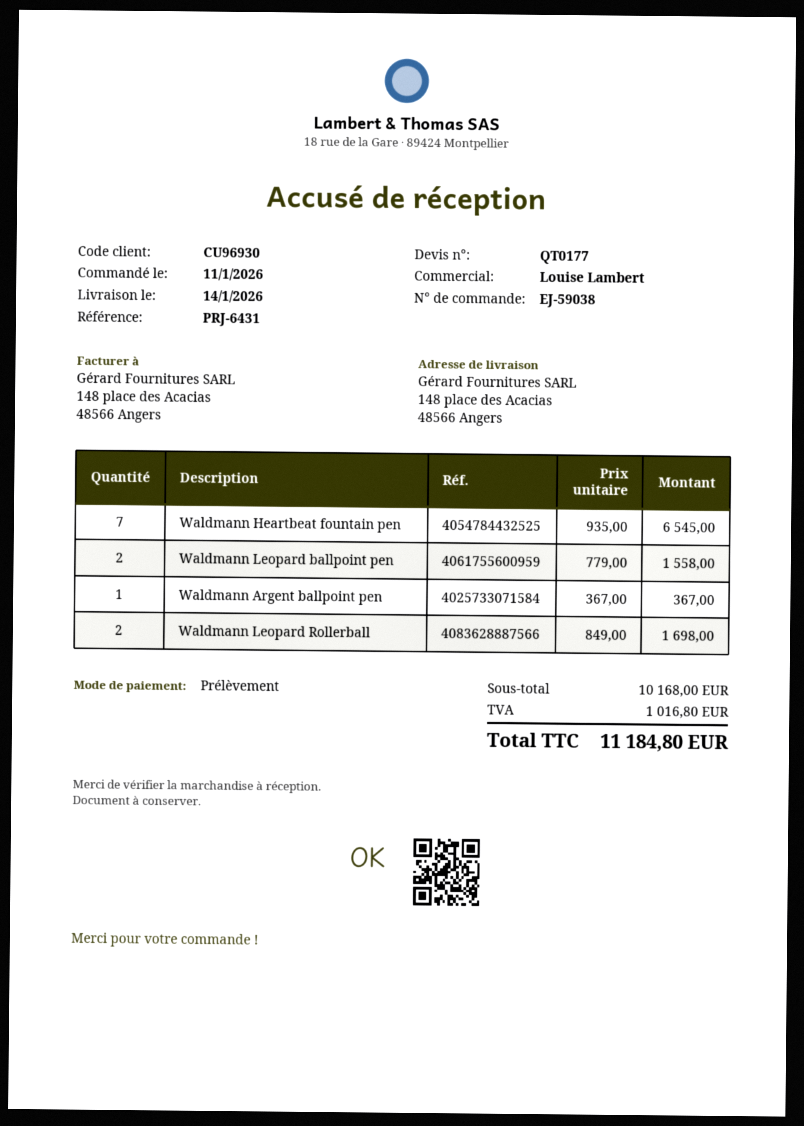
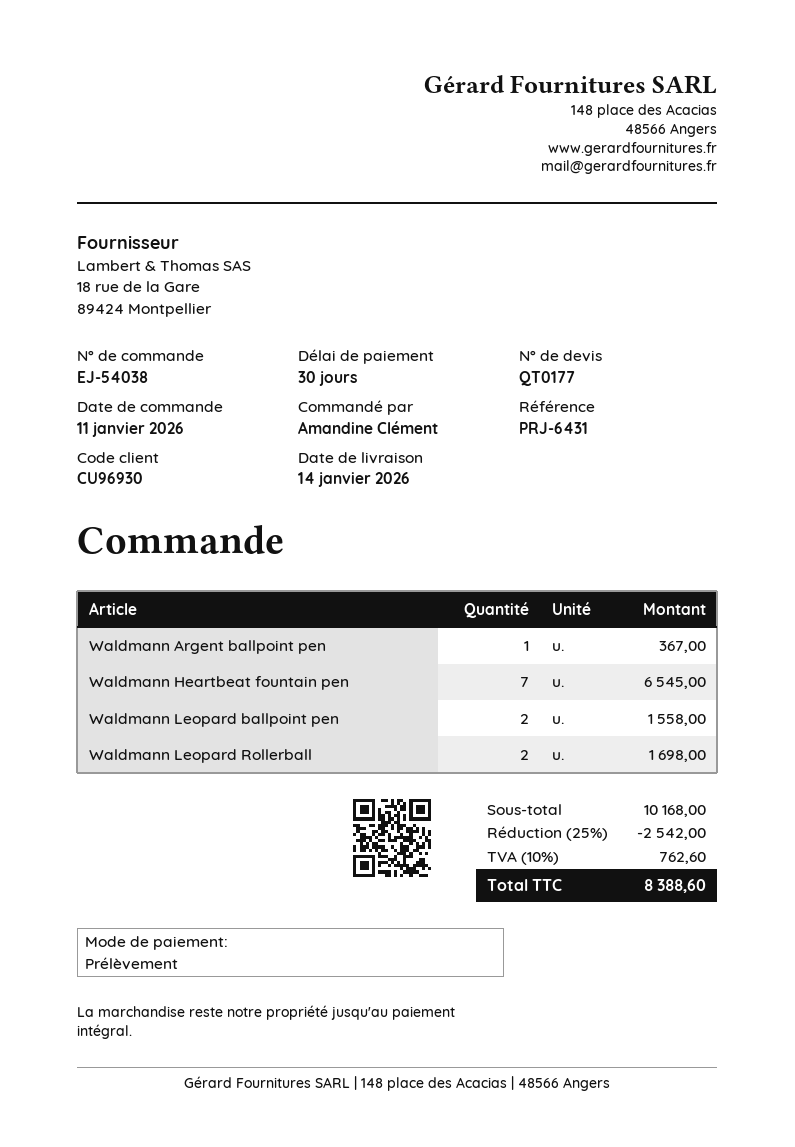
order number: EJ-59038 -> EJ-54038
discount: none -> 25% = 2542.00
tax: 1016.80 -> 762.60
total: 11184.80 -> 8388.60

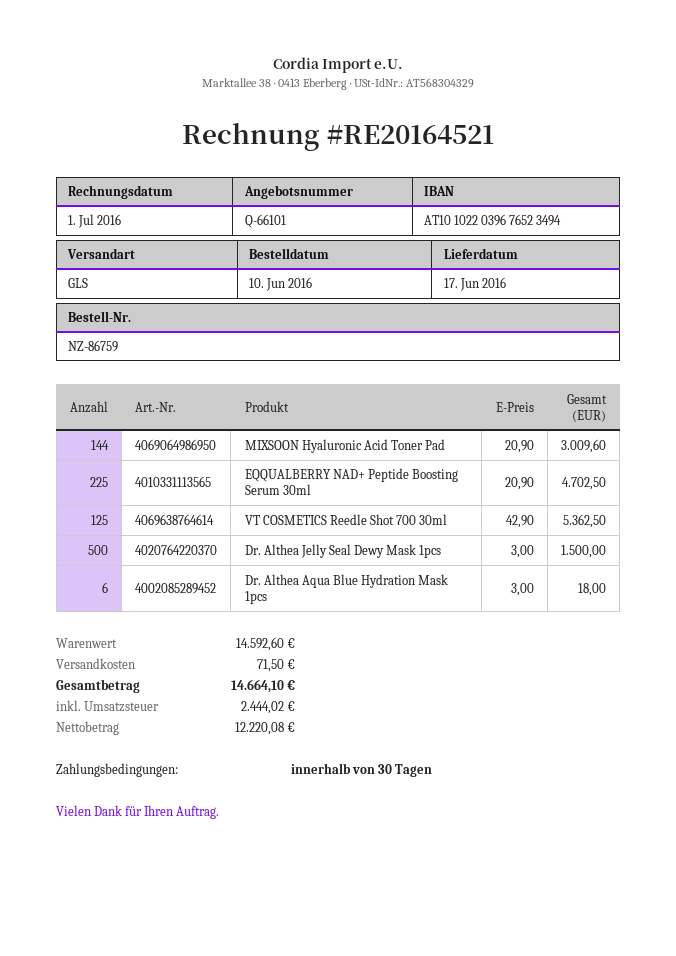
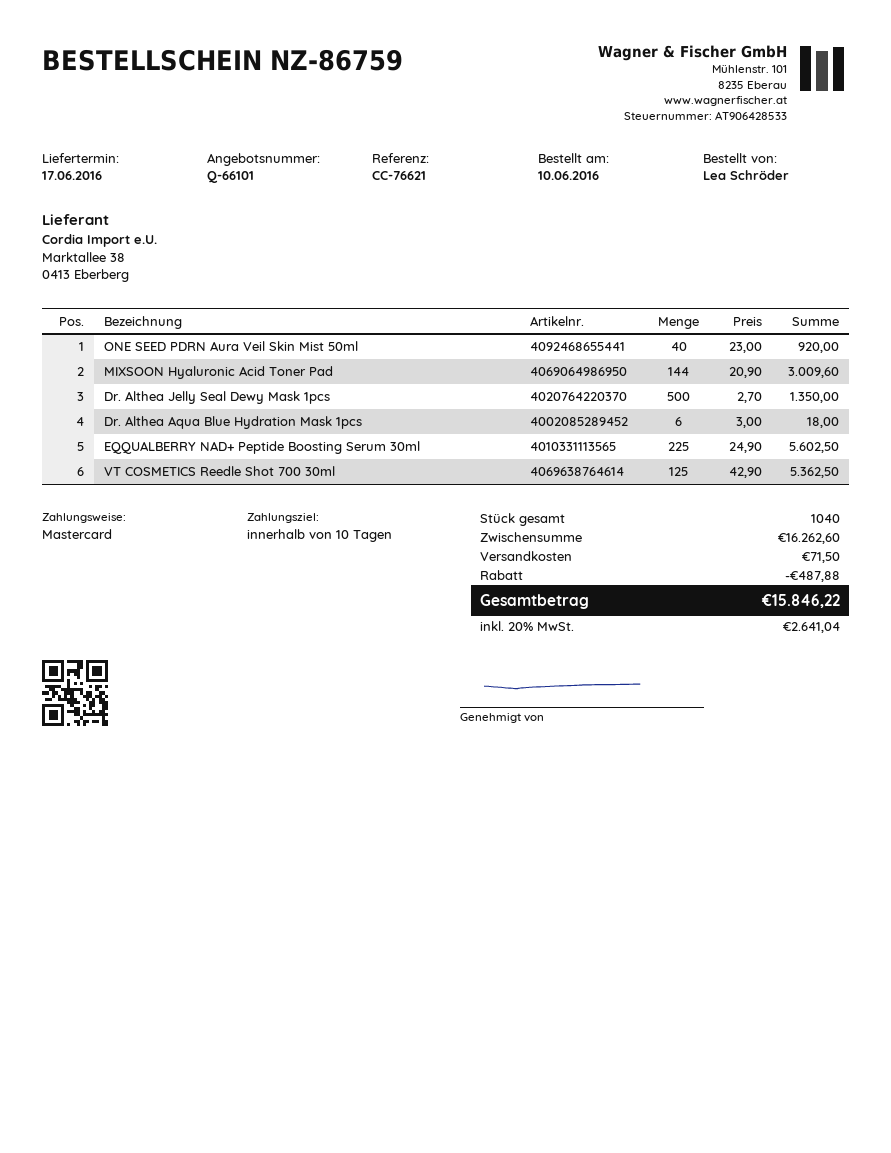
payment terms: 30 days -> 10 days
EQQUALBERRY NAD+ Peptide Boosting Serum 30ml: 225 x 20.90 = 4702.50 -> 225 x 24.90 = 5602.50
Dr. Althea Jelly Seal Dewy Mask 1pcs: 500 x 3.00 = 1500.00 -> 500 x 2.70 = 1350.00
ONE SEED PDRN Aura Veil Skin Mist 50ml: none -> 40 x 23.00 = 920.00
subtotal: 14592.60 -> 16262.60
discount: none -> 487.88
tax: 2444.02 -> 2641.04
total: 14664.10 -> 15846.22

==================================================

* _YOUR OBJECTIVE_
Quote the full listing above word for word; exclude every picture from the copy.

* _EXPECTED ANSWER_
order number: EJ-59038 -> EJ-54038
discount: none -> 25% = 2542.00
tax: 1016.80 -> 762.60
total: 11184.80 -> 8388.60

payment terms: 30 days -> 10 days
EQQUALBERRY NAD+ Peptide Boosting Serum 30ml: 225 x 20.90 = 4702.50 -> 225 x 24.90 = 5602.50
Dr. Althea Jelly Seal Dewy Mask 1pcs: 500 x 3.00 = 1500.00 -> 500 x 2.70 = 1350.00
ONE SEED PDRN Aura Veil Skin Mist 50ml: none -> 40 x 23.00 = 920.00
subtotal: 14592.60 -> 16262.60
discount: none -> 487.88
tax: 2444.02 -> 2641.04
total: 14664.10 -> 15846.22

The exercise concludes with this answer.